◆ Data for processing:
━━━━━━━━

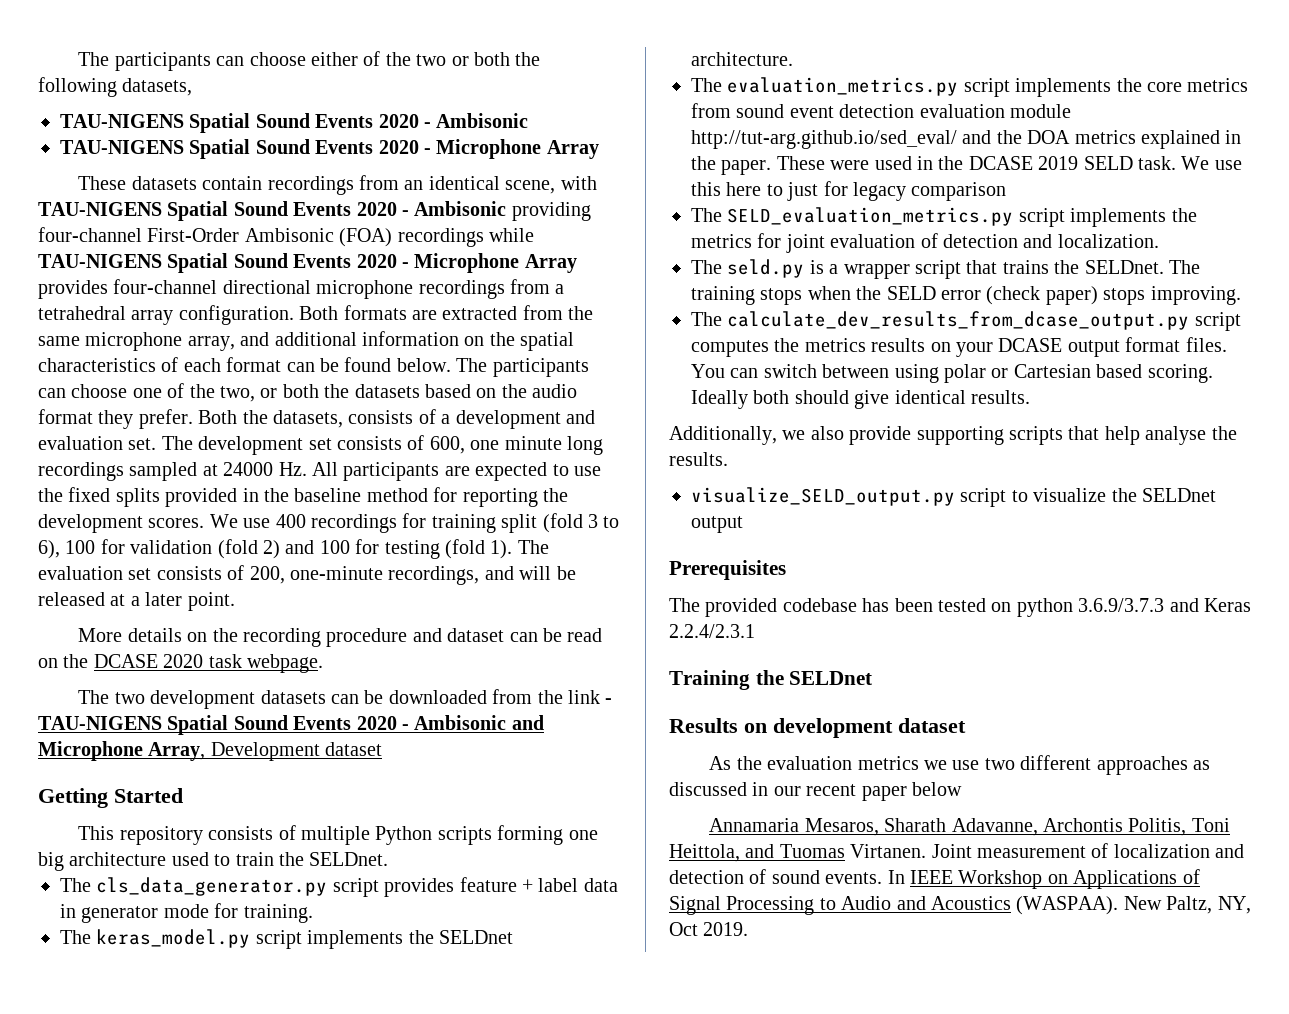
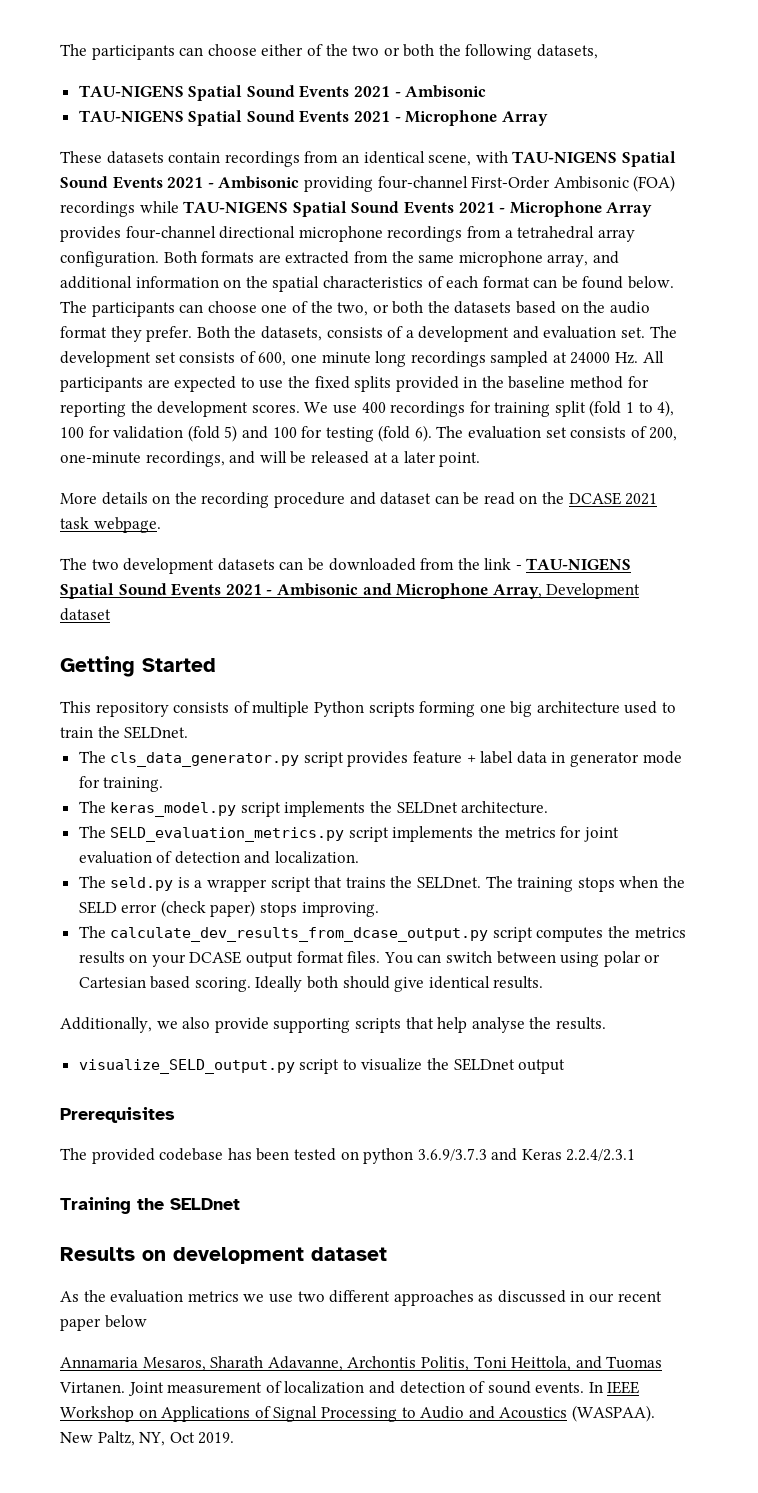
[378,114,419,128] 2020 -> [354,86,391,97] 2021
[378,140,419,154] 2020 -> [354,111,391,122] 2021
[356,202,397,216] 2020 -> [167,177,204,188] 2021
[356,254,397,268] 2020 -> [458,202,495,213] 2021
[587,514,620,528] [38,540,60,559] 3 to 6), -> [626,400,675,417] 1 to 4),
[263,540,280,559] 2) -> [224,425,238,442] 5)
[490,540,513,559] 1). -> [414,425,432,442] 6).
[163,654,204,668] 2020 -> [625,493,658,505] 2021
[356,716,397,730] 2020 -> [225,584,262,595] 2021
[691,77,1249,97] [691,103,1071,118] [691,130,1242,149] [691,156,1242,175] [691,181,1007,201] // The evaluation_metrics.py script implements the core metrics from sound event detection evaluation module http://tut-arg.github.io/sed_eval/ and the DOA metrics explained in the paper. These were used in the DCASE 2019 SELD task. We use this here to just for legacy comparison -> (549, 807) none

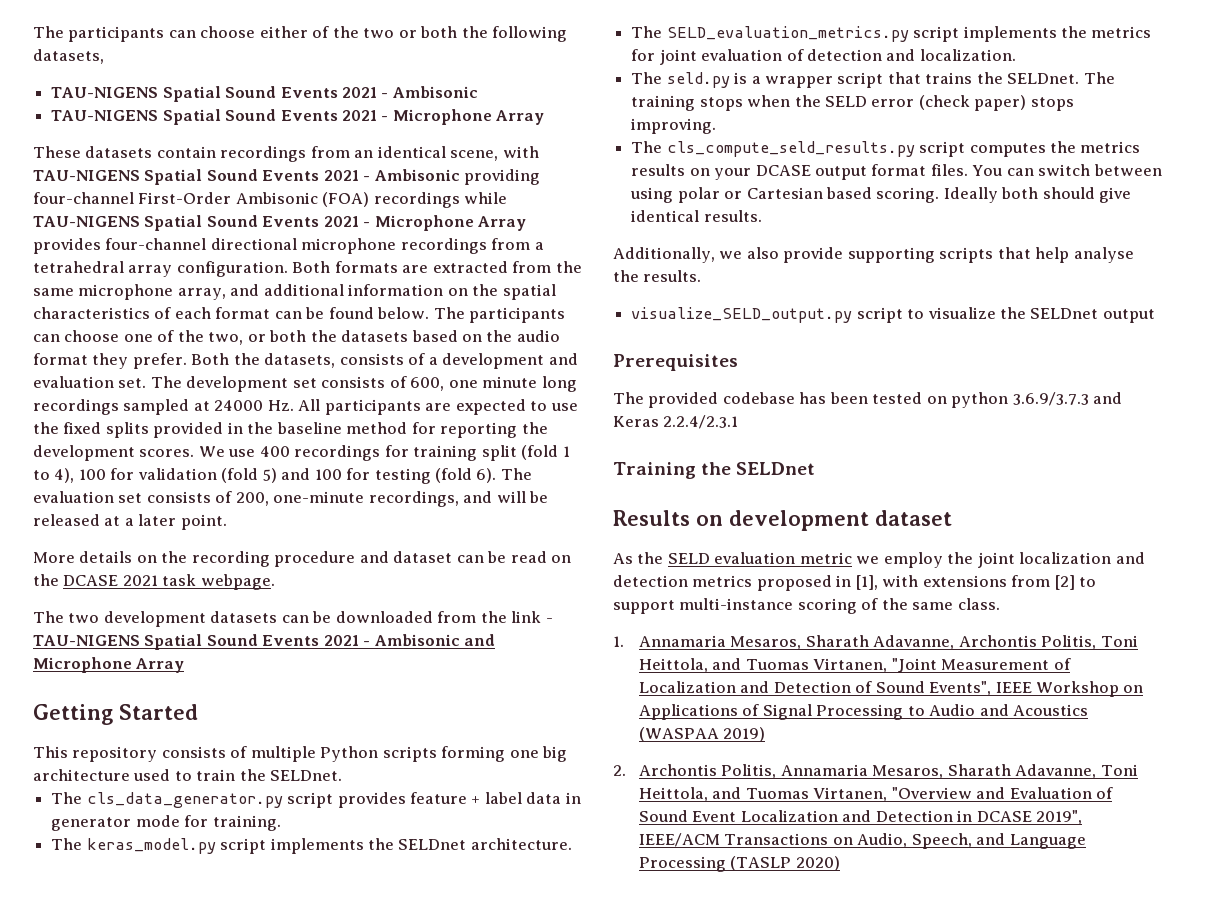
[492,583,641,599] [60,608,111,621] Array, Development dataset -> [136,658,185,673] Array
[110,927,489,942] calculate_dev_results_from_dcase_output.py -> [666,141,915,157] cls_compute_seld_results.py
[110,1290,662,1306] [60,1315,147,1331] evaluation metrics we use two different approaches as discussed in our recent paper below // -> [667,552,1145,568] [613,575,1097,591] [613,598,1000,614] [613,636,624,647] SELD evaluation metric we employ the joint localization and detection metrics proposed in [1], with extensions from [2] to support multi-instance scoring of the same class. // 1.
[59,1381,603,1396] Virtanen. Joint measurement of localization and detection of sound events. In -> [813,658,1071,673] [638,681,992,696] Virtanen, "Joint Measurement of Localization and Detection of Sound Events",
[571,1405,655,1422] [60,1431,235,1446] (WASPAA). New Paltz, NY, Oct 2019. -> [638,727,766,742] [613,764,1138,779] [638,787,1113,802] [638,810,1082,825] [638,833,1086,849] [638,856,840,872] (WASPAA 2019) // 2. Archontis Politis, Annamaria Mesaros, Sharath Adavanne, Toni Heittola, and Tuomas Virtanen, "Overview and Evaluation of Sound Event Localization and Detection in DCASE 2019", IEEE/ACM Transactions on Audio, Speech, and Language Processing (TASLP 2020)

━━━━━━━━

Return word for word the lines above from the line with "[163,654,204,668] 2020 ->" to the line with "[356,716,397,730] 2020 ->", including both and leaving out all others.

[163,654,204,668] 2020 -> [625,493,658,505] 2021
[356,716,397,730] 2020 -> [225,584,262,595] 2021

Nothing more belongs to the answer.